INSTRUCTIONS TO FOLLOW — From the material below, copy exactly the lines beginning with the one that contains "- Easy method: https://edit.pldb.pub/create" and ending with the one that contains "found here: https://pldb.com/pages/acknowledgements.html"; the pictures stay out.

━━━━━ EXERCISE MATERIALS

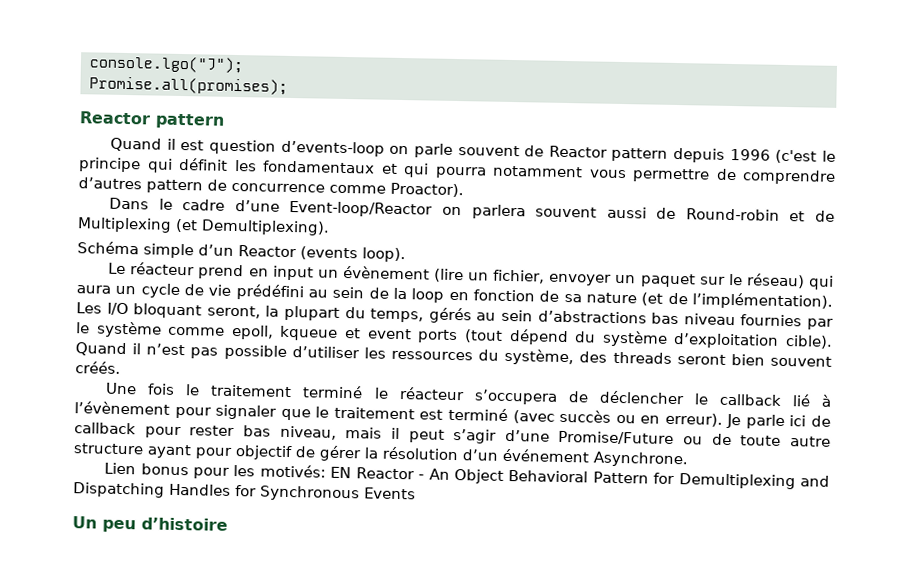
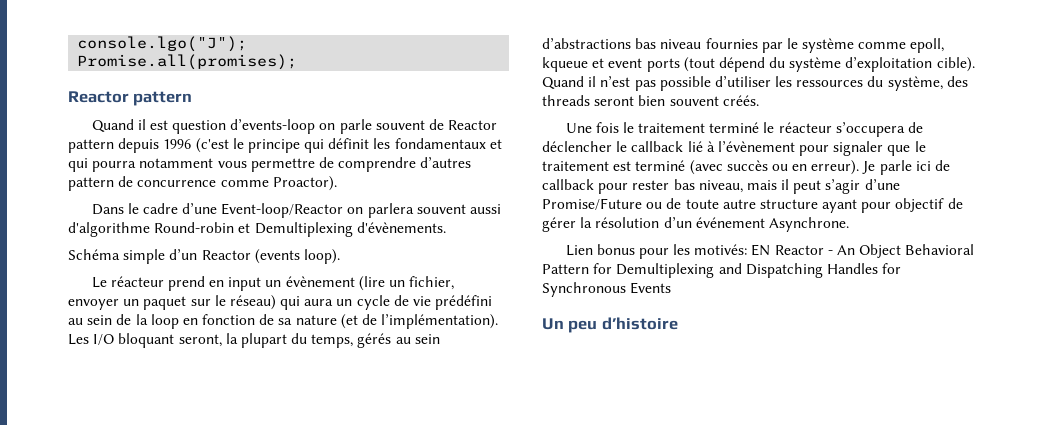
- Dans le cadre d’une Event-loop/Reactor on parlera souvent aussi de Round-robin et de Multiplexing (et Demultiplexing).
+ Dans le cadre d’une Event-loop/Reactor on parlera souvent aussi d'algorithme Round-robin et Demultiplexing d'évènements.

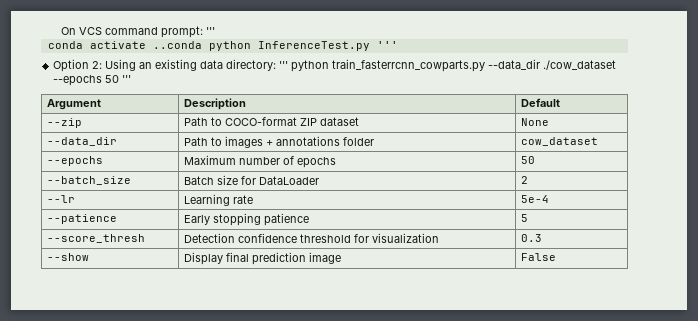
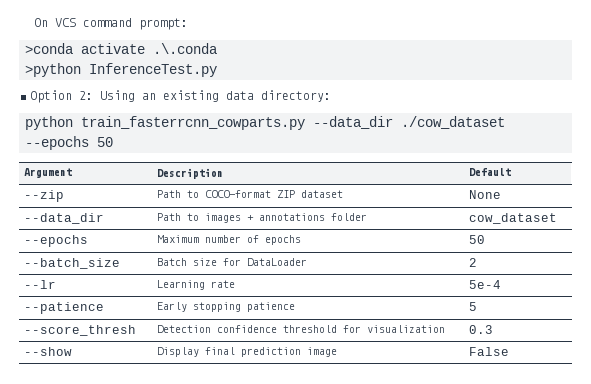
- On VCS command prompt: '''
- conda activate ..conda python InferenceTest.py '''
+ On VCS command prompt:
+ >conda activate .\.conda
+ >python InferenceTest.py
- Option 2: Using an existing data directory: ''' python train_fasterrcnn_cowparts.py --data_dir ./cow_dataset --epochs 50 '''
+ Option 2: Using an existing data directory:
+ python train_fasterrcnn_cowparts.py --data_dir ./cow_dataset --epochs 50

━━━━━━━━━━
━━━━━ EXERCISE MATERIALS

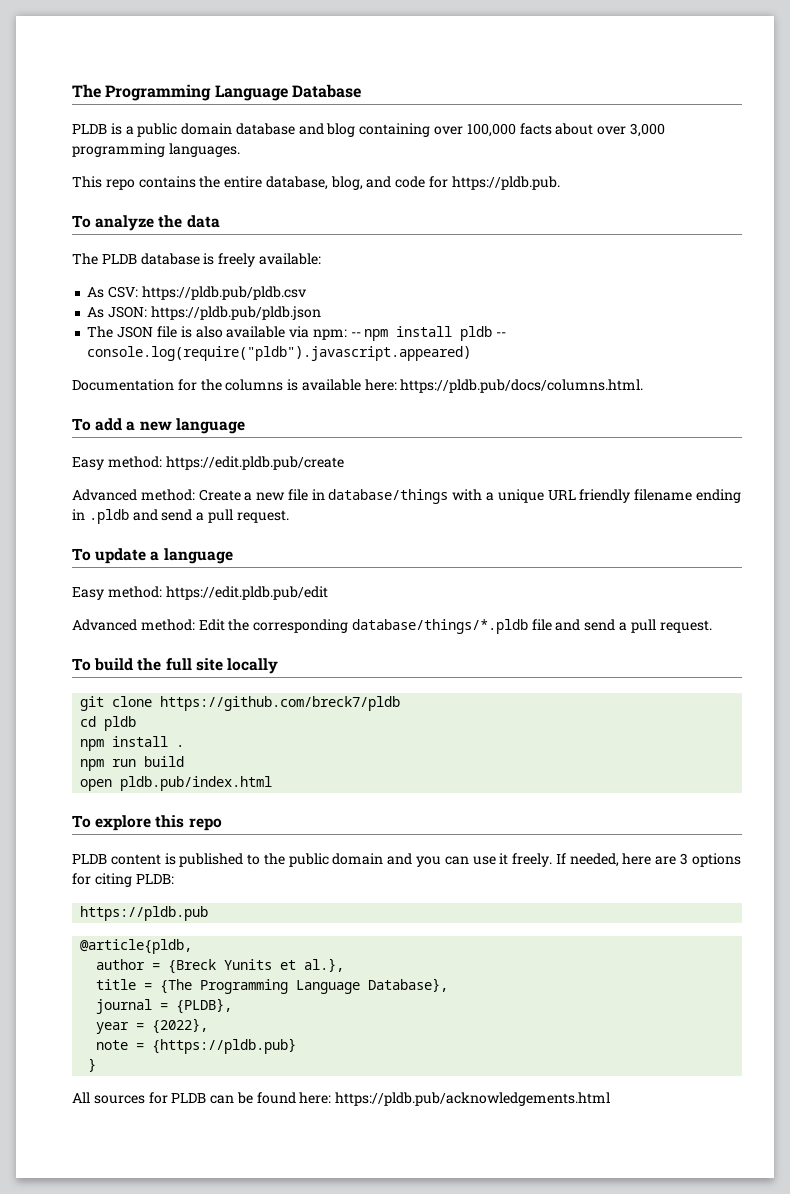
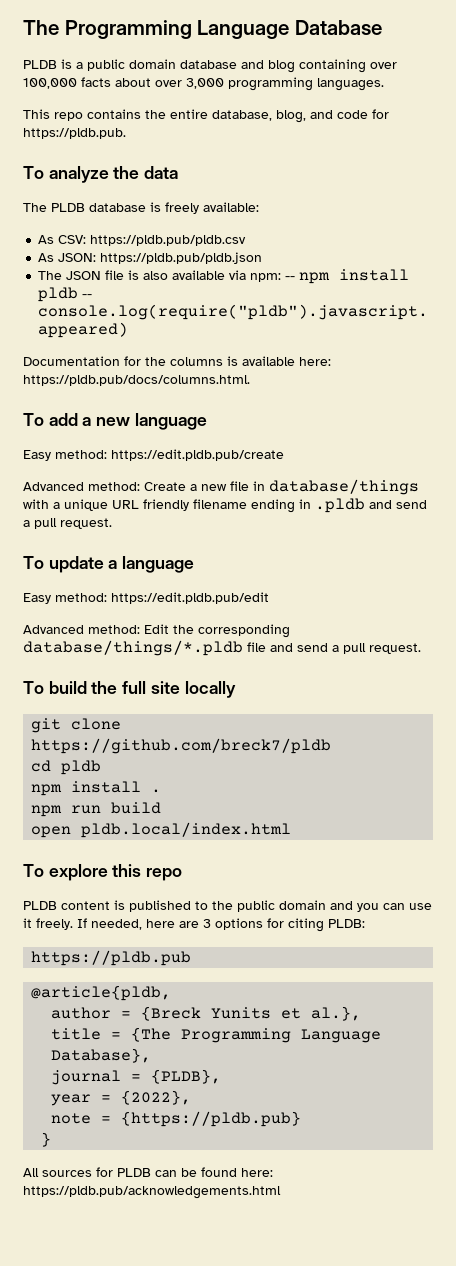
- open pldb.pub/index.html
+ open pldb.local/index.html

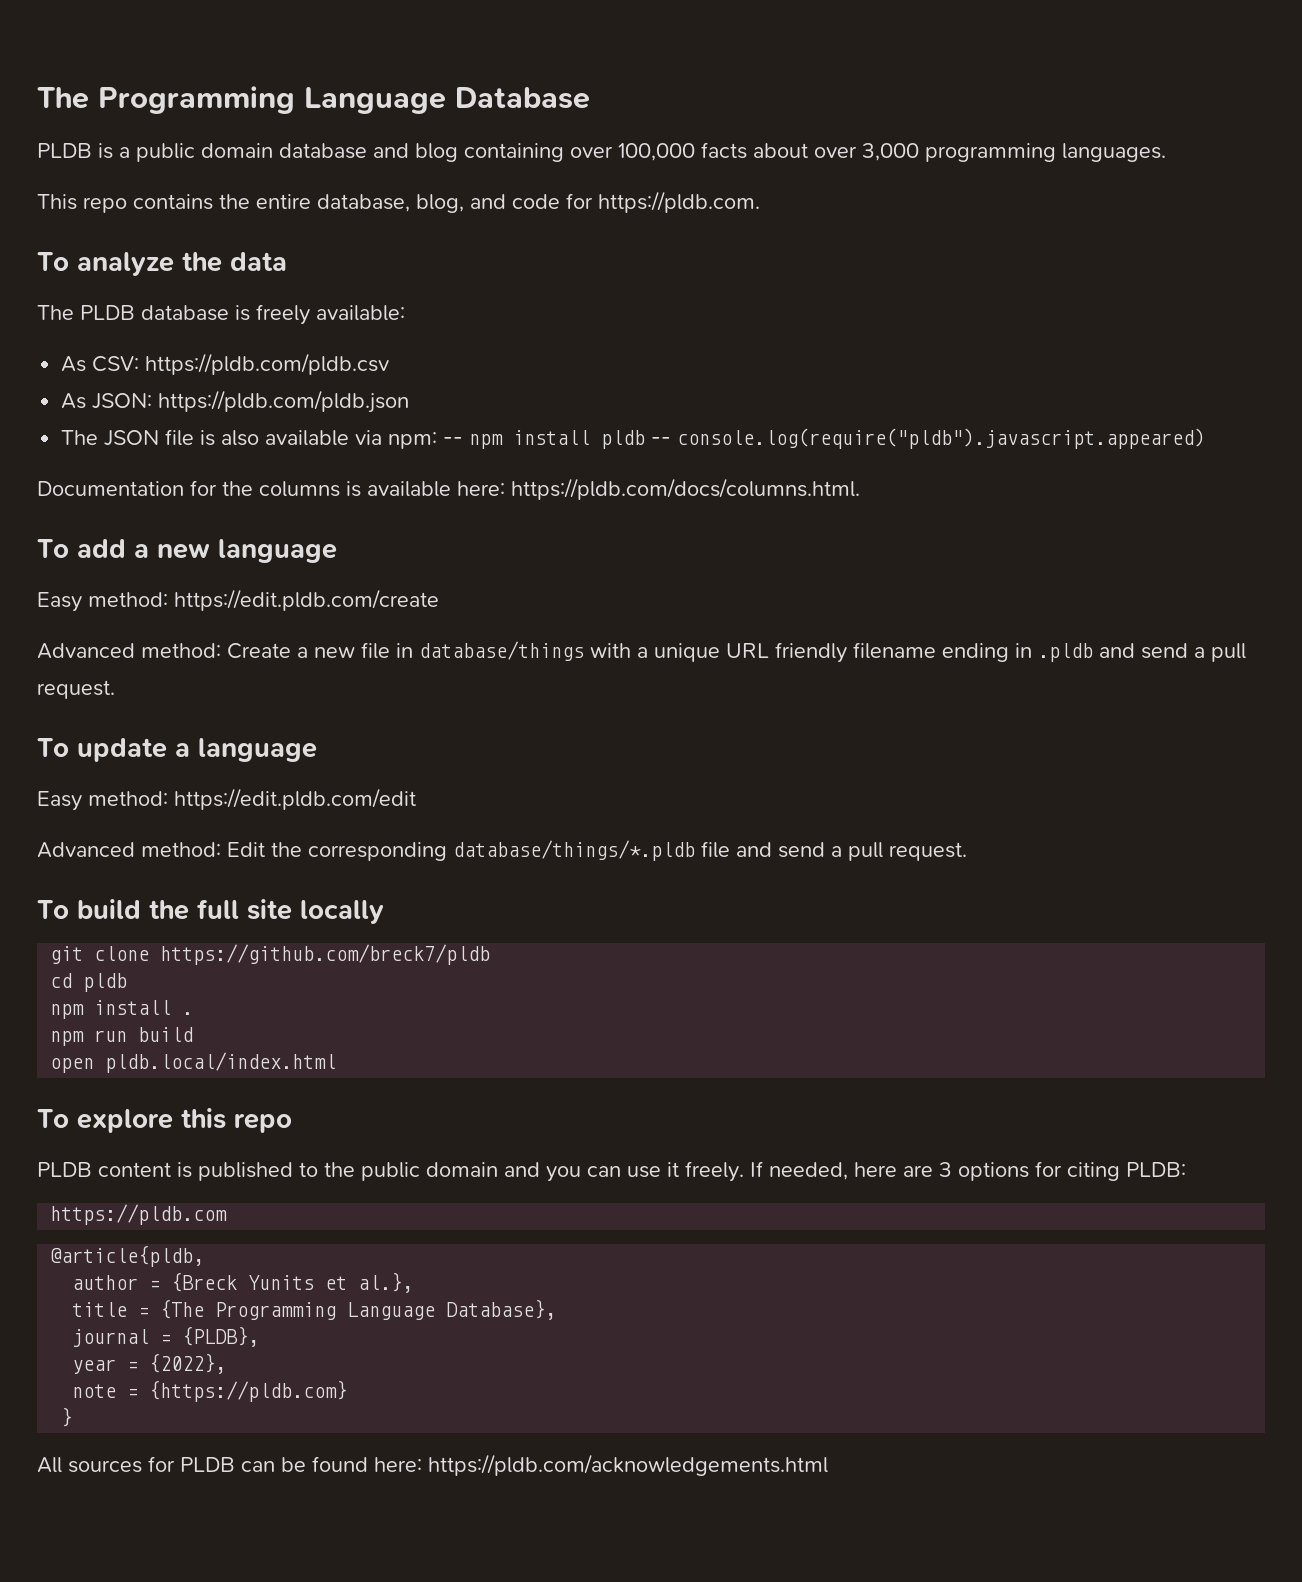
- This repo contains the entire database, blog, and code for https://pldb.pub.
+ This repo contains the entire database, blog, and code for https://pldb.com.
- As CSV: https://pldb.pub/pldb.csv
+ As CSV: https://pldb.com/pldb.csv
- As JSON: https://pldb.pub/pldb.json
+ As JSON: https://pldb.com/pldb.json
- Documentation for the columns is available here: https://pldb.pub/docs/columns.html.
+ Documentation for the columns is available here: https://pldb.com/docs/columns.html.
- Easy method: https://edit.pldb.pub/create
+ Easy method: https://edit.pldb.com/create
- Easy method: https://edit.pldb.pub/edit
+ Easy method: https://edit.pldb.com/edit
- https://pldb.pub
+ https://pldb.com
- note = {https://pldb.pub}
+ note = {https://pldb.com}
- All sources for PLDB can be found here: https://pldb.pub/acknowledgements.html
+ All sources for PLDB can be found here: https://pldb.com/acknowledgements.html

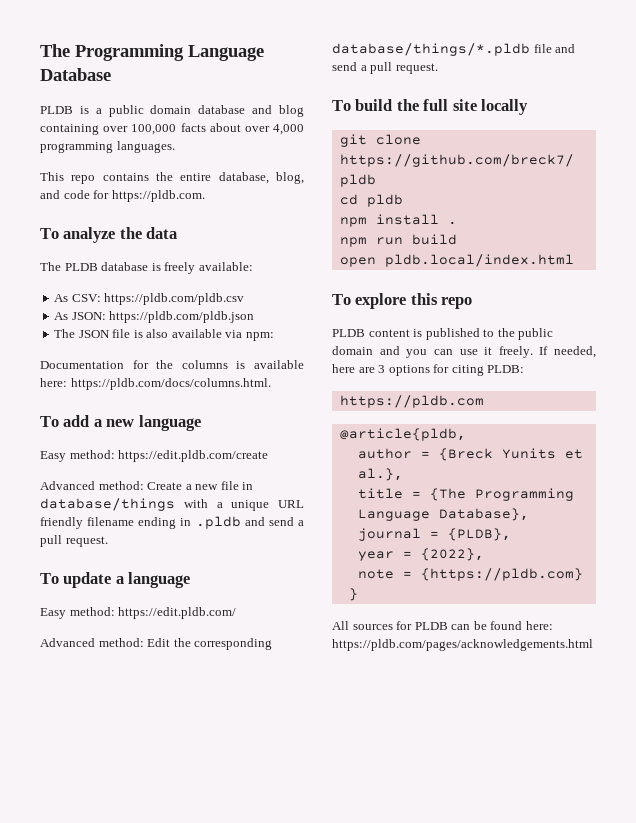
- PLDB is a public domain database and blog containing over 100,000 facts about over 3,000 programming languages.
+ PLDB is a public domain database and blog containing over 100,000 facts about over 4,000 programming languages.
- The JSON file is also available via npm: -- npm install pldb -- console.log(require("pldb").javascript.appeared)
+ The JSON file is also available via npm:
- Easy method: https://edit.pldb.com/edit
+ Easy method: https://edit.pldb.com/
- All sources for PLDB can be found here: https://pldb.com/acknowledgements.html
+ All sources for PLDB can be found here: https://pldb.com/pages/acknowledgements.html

━━━━━━━━━━
━━━━━ EXERCISE MATERIALS

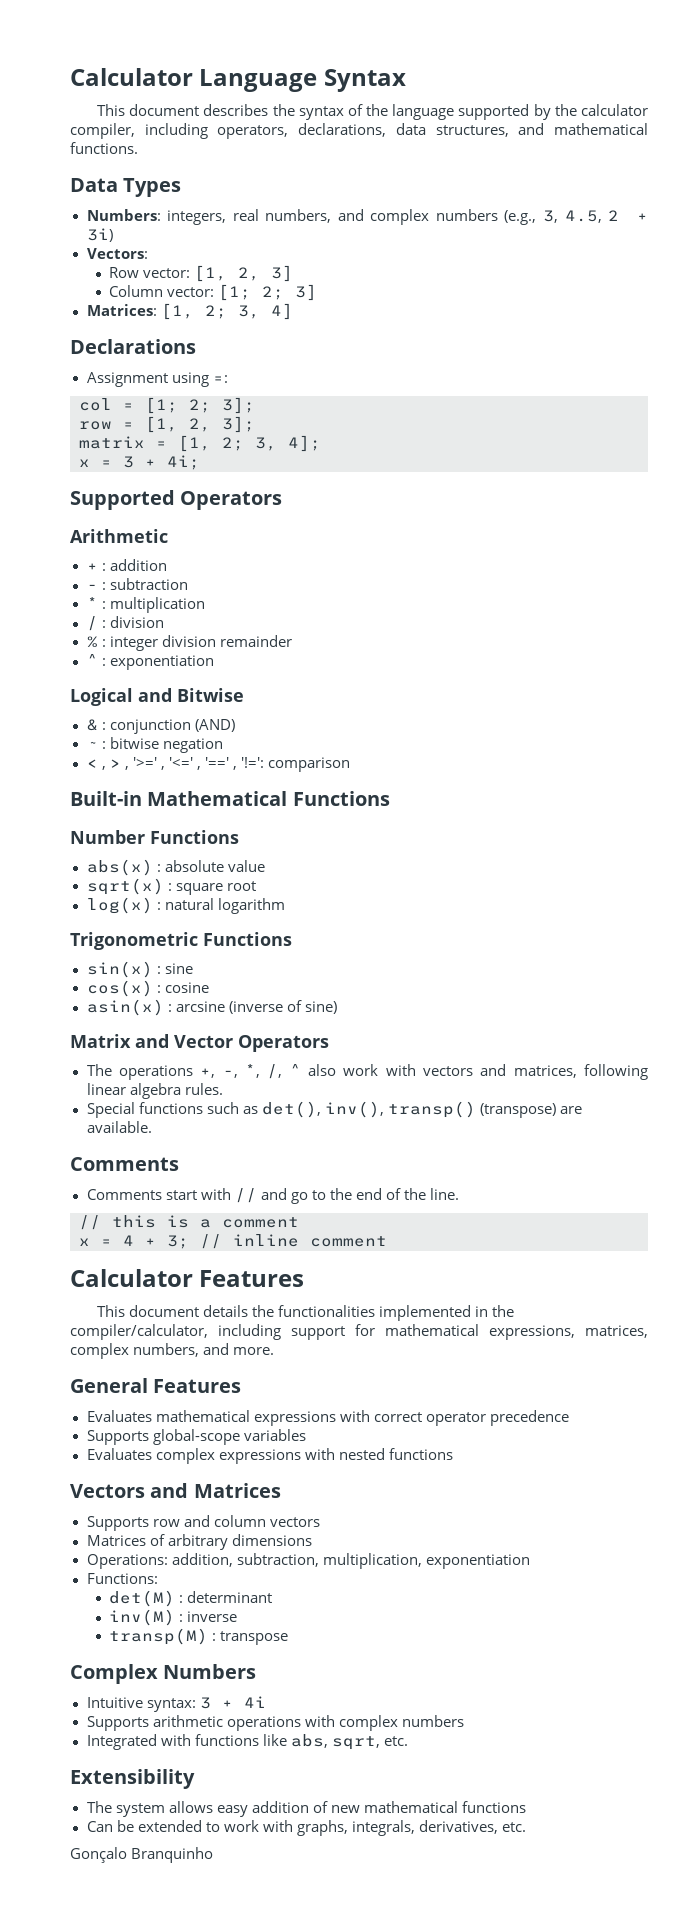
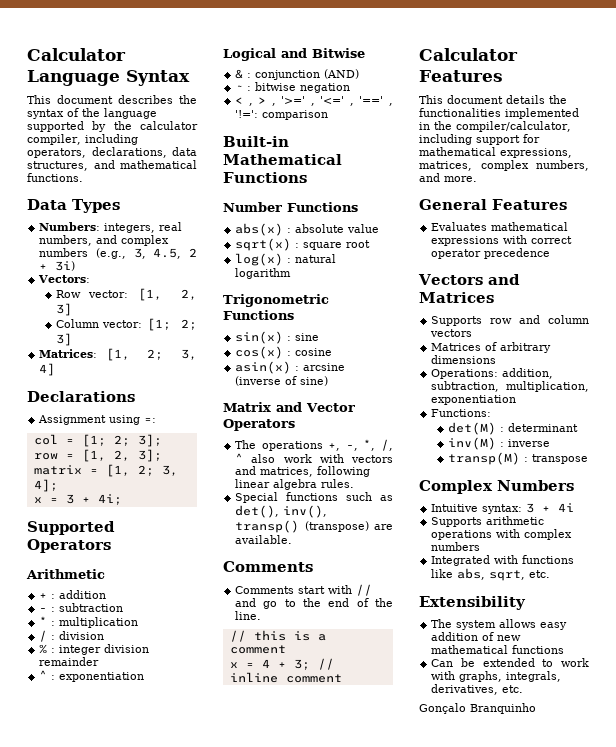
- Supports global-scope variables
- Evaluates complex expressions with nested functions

━━━━━━━━━━

WRITTEN ANSWER —
- Easy method: https://edit.pldb.pub/create
+ Easy method: https://edit.pldb.com/create
- Easy method: https://edit.pldb.pub/edit
+ Easy method: https://edit.pldb.com/edit
- https://pldb.pub
+ https://pldb.com
- note = {https://pldb.pub}
+ note = {https://pldb.com}
- All sources for PLDB can be found here: https://pldb.pub/acknowledgements.html
+ All sources for PLDB can be found here: https://pldb.com/acknowledgements.html

- PLDB is a public domain database and blog containing over 100,000 facts about over 3,000 programming languages.
+ PLDB is a public domain database and blog containing over 100,000 facts about over 4,000 programming languages.
- The JSON file is also available via npm: -- npm install pldb -- console.log(require("pldb").javascript.appeared)
+ The JSON file is also available via npm:
- Easy method: https://edit.pldb.com/edit
+ Easy method: https://edit.pldb.com/
- All sources for PLDB can be found here: https://pldb.com/acknowledgements.html
+ All sources for PLDB can be found here: https://pldb.com/pages/acknowledgements.html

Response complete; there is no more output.